But if you're convinced that a rotten economy is the main culprit, think again. Offshore outsourcing (IT services provided from resources located abroad) accounts for a sizable portion of tech job loss, and outsourcing will continue to grow, according to research from both Foote Partners and other industry analysts.

Cambridge, Mass.-based Forrester Research Inc. projects that more than 3 million U.S. white collar jobs will be lost to offshore outsourcing during the next 10 or so years -- a half million of them in IT -- accounting for almost $136 billion in annual wages [based on the 3 million jobs].

Offshore outsourcing will continue to grow at a rate of more than 20% annually, according to Stamford, Conn.-based Meta Group, becoming a $10 billion market within two years. Gartner Inc., also in Stamford, Conn., predicts that 40% of Global 2000 enterprises will embrace offshore or near-shore IT outsourcing by 2005, and that more than 80% of U.S. companies will seriously consider outsourcing critical IT services by 2004.

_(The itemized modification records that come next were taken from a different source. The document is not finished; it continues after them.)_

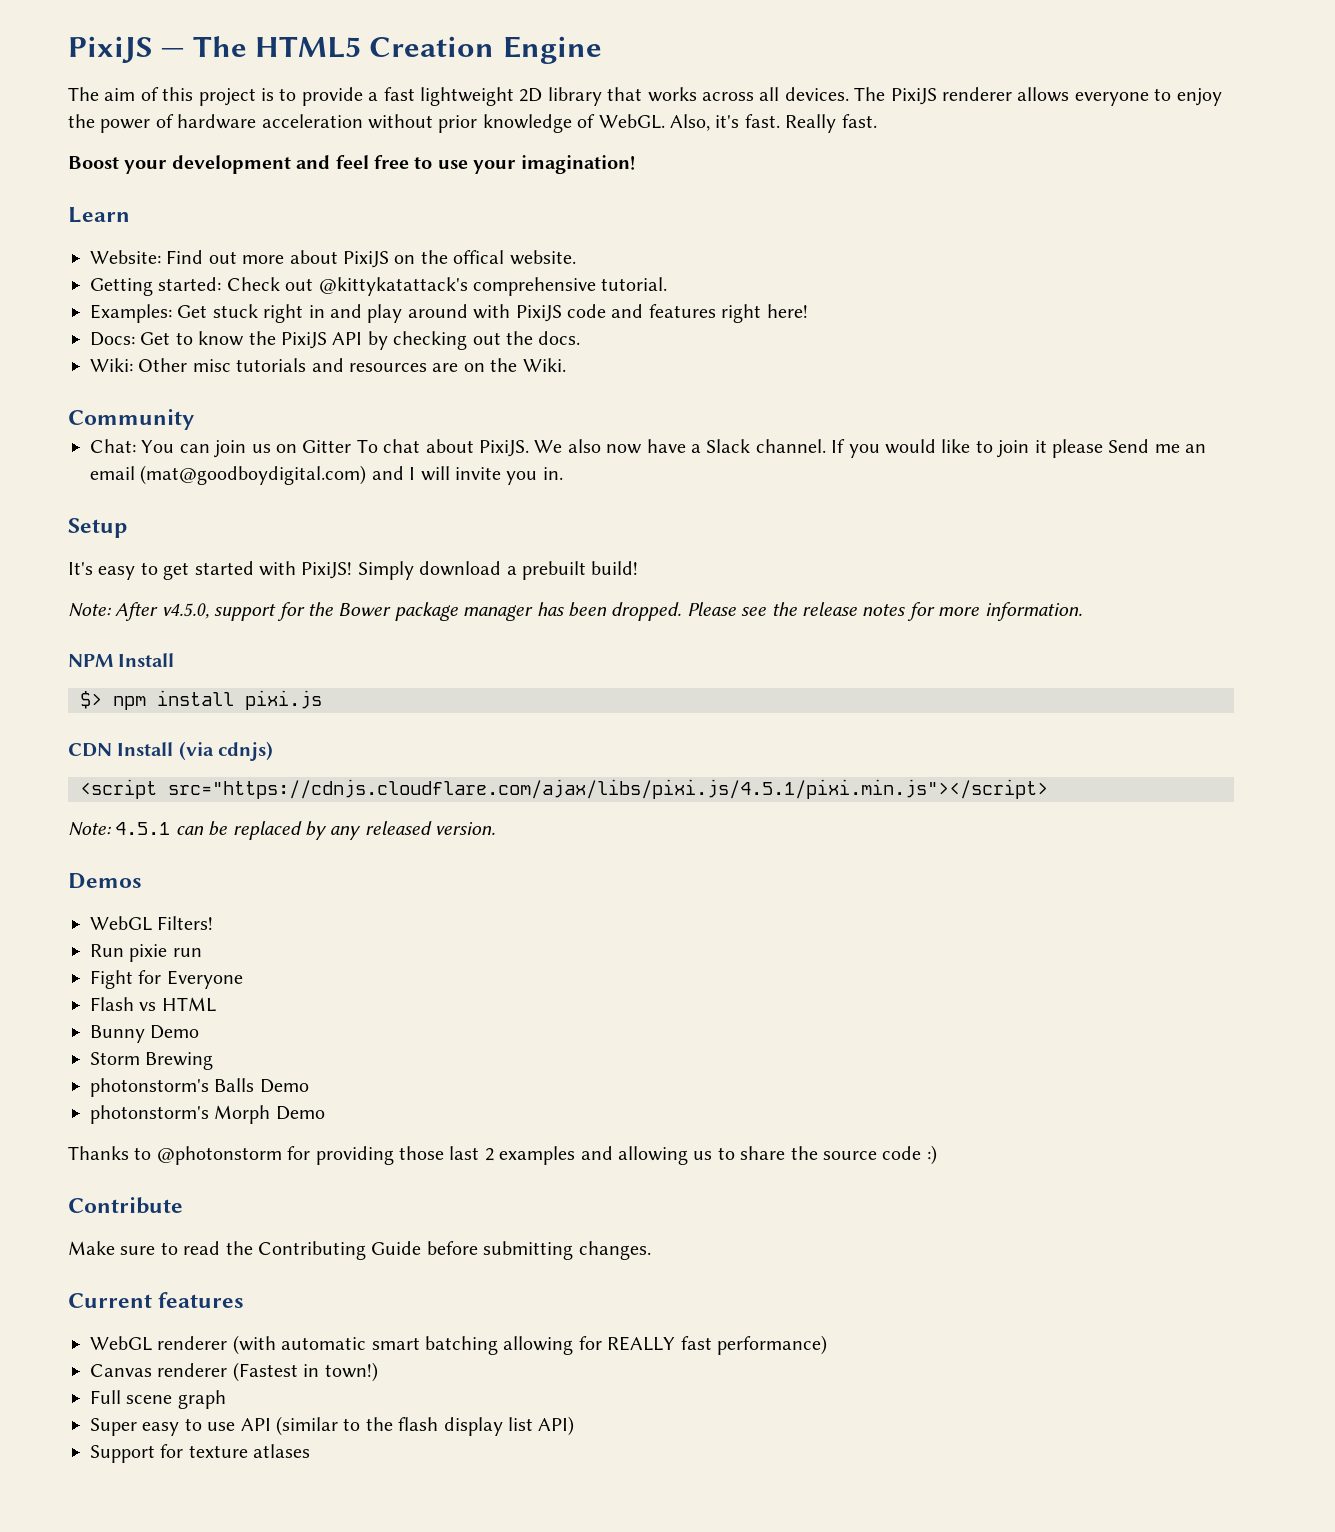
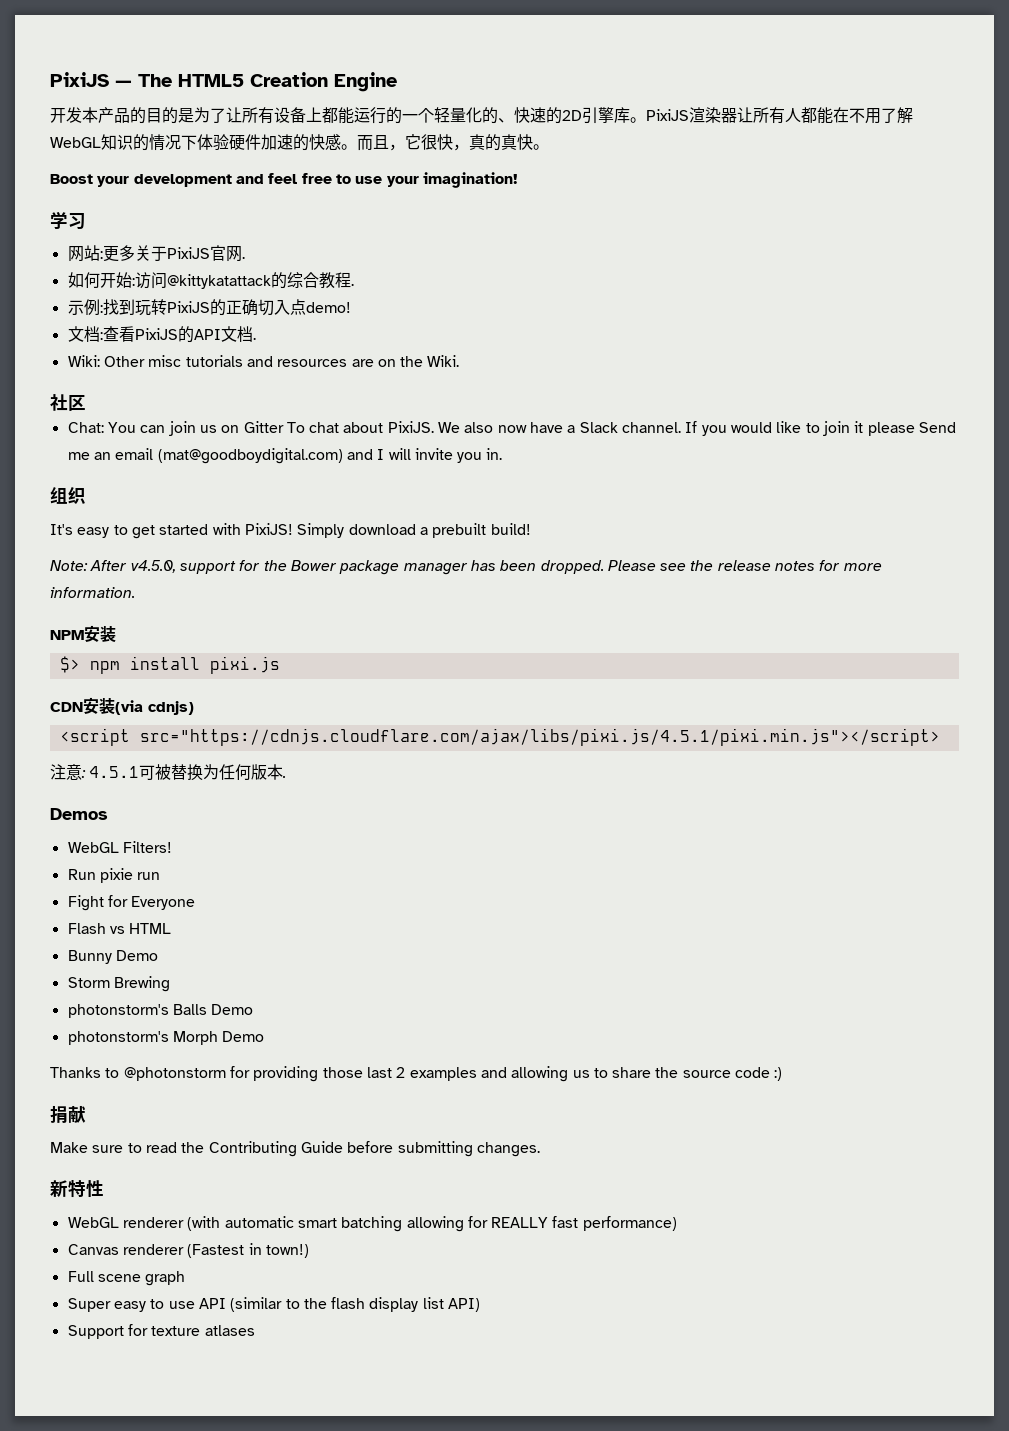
[68,87,1222,106] [68,114,877,133] The aim of this project is to provide a fast lightweight 2D library that works across all devices. The PixiJS renderer allows everyone to enjoy the power of hardware acceleration without prior knowledge of WebGL. Also, it's fast. Really fast. -> [50,107,913,124] [50,134,549,151] 开发本产品的目的是为了让所有设备上都能运行的一个轻量化的、快速的2D引擎库。PixiJS渲染器让所有人都能在不用了解WebGL知识的情况下体验硬件加速的快感。而且，它很快，真的真快。
[68,207,130,223] [90,250,576,268] [90,277,668,296] [90,304,808,323] [90,331,581,350] Learn // Website: Find out more about PixiJS on the offical website. // Getting started: Check out @kittykatattack's comprehensive tutorial. // Examples: Get stuck right in and play around with PixiJS code and features right here! // Docs: Get to know the PixiJS API by checking out the docs. -> [50,211,86,229] [67,245,245,262] [67,272,354,289] [67,299,351,316] [67,326,256,343] 学习 // 网站:更多关于PixiJS官网. // 如何开始:访问@kittykatattack的综合教程. // 示例:找到玩转PixiJS的正确切入点demo! // 文档:查看PixiJS的API文档.
[68,409,194,430] Community -> [50,394,86,411] 社区
[68,518,127,538] Setup -> [50,487,86,504] 组织
[118,653,175,667] Install -> [84,625,116,643] 安装
[117,742,174,756] Install -> [83,697,115,715] 安装
[68,821,496,840] Note: 4.5.1 can be replaced by any released version. -> [50,764,287,781] 注意: 4.5.1可被替换为任何版本.
[68,1197,183,1214] Contribute -> [50,1105,86,1123] 捐献
[68,1292,245,1308] Current features -> [50,1180,104,1198] 新特性

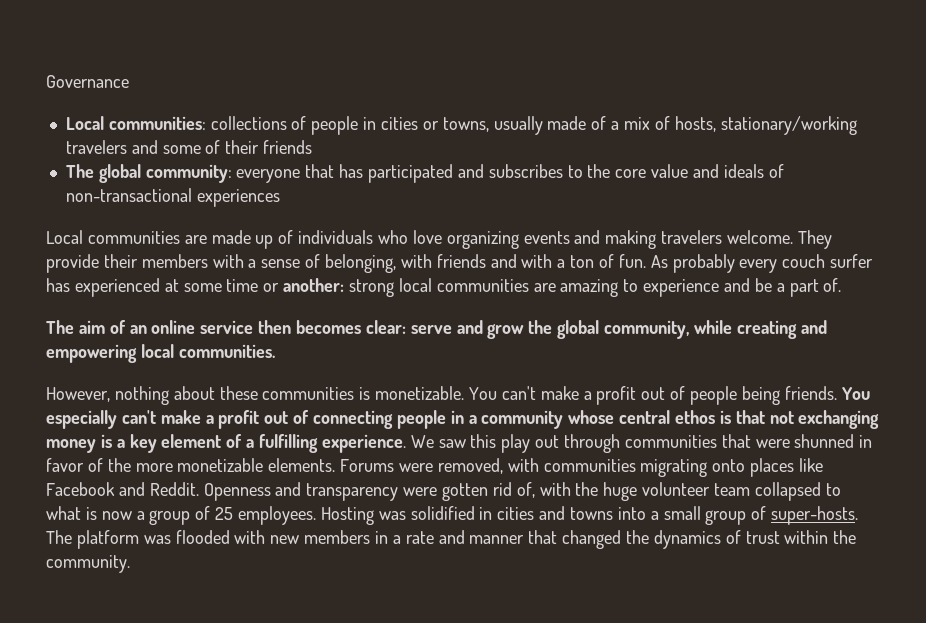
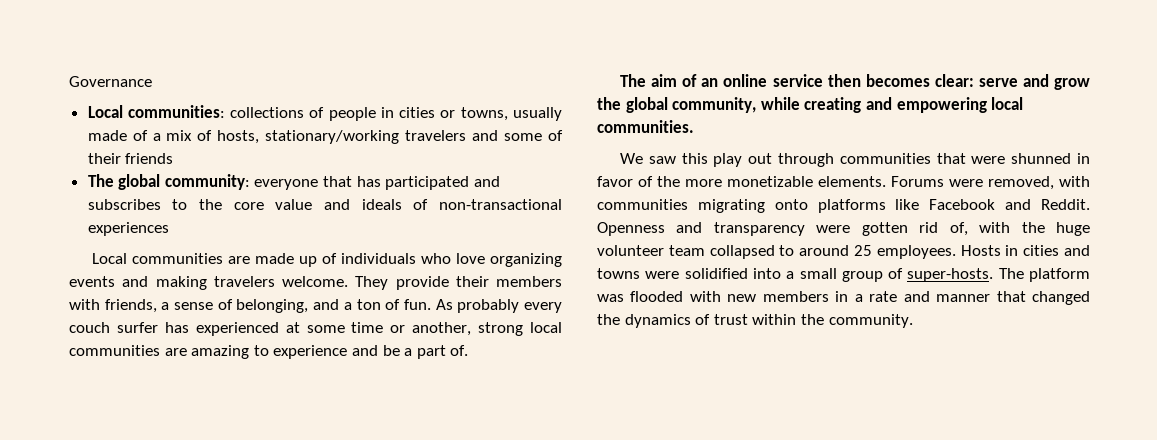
(244, 261) none -> [104,299,157,313] friends,
[400,254,553,268] with friends and with -> [313,299,340,310] and
[283,278,345,292] another: -> [412,322,472,336] another,
[46,386,870,405] [46,410,880,429] [46,434,406,453] However, nothing about these communities is monetizable. You can't make a profit out of people being friends. You especially can't make a profit out of connecting people in a community whose central ethos is that not exchanging money is a key element of a fulfilling experience. -> (694, 126) none
[750,458,795,477] places -> [817,199,886,213] platforms
[46,506,475,525] what is now a group of 25 employees. Hosting was solidified -> [799,245,1001,259] around 25 employees. Hosts
(614, 513) none -> [645,268,748,279] were solidified

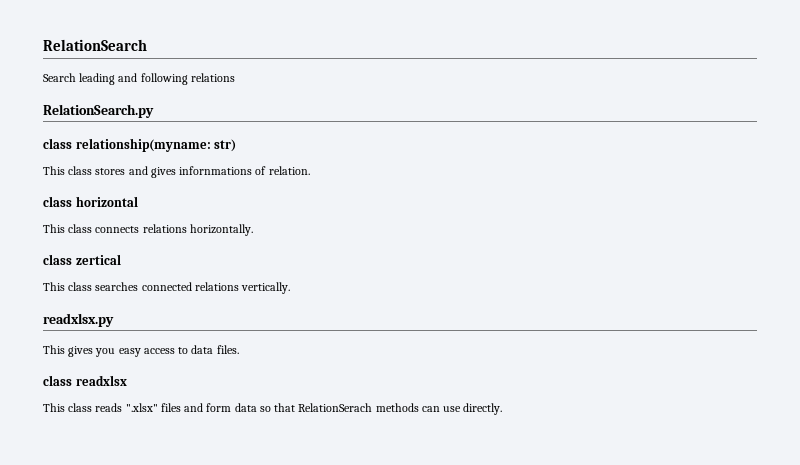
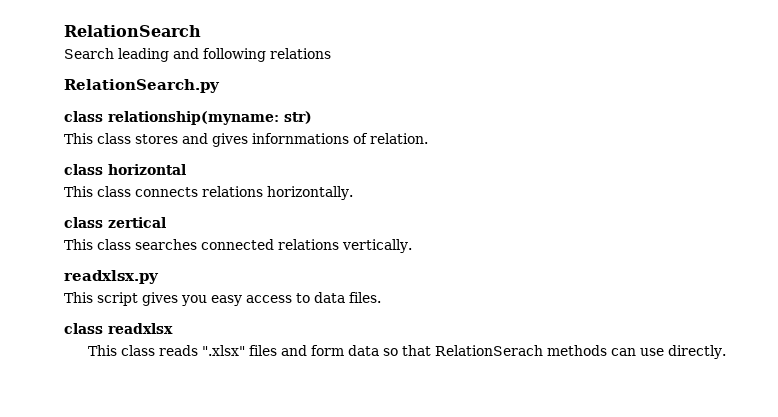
(65, 349) none -> [97,292,138,306] script

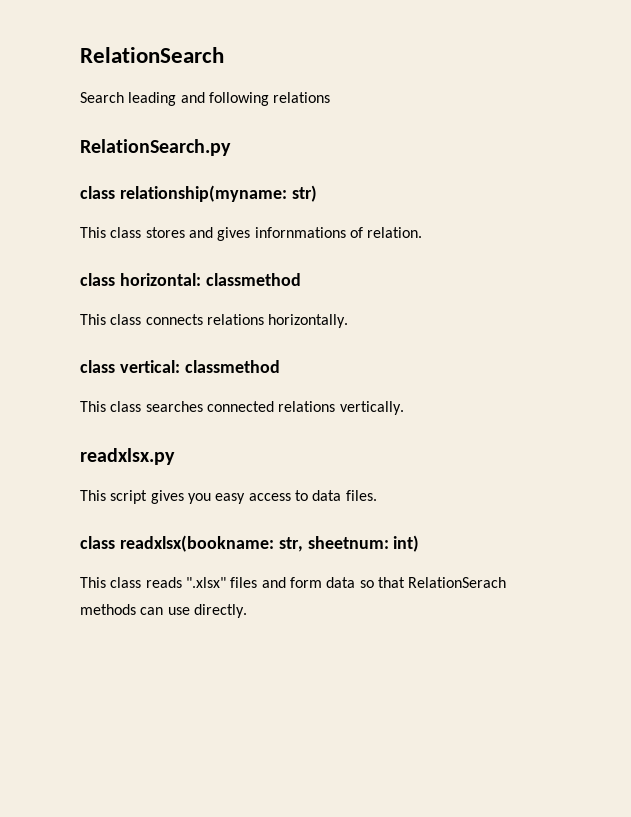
[108,164,186,175] horizontal -> [119,273,301,286] horizontal: classmethod
[108,217,166,228] zertical -> [119,360,280,373] vertical: classmethod
[108,323,173,334] readxlsx -> [119,535,420,552] readxlsx(bookname: str, sheetnum: int)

Will these lost jobs ever come back? Consider this ominous finding from a recent Foote Partners' study that involved 400 of the Fortune 1000 companies: They anticipate that 35% to 45% of their full-time IT workers (based on the numbers they employed in 2002) will be permanently outsourced by 2005 or otherwise replaced by a more flexible workforce -- one made up of contractors, part-timers and job sharers. This more flexible work force would enable companies to "shift gears quickly" for competitive necessity.

Is this a carbon copy of what happened 20 to 30 years ago, when thousands of U.S. manufacturing jobs were sent overseas? The loss of relatively well-paying, blue collar jobs hurt that segment of the workforce, and real wages for the bottom 25% of the workforce never recovered. It's happening now to IT workers who are settling for less in new IT positions and taking lower-paying jobs outside of the IT field.

But driving the IT outsourcing juggernaut are speed to market and quality, not just cost of services. A new wave of outsourcing is allowing companies to quickly acquire reliable IT to deploy specialized services and ramp down easily when those services are no longer needed. Moreover, it's enabling corporate transformations, so companies may have more agile and responsive business models.

The truth is that successful IT executives obsess about how they can contribute to company growth, profitability and strategic direction. In many cases, they've been constrained by bloated, often ill-equipped IT workforces, which have now been pared down. Big pools of cheaper, high-quality offshore talent have made it easier to strike a cost-efficient balance between the desired skill level, exemplified by the skill sets that salaried in-house workers have; and the flexibility of contractors, who can be retained on an as-needed basis.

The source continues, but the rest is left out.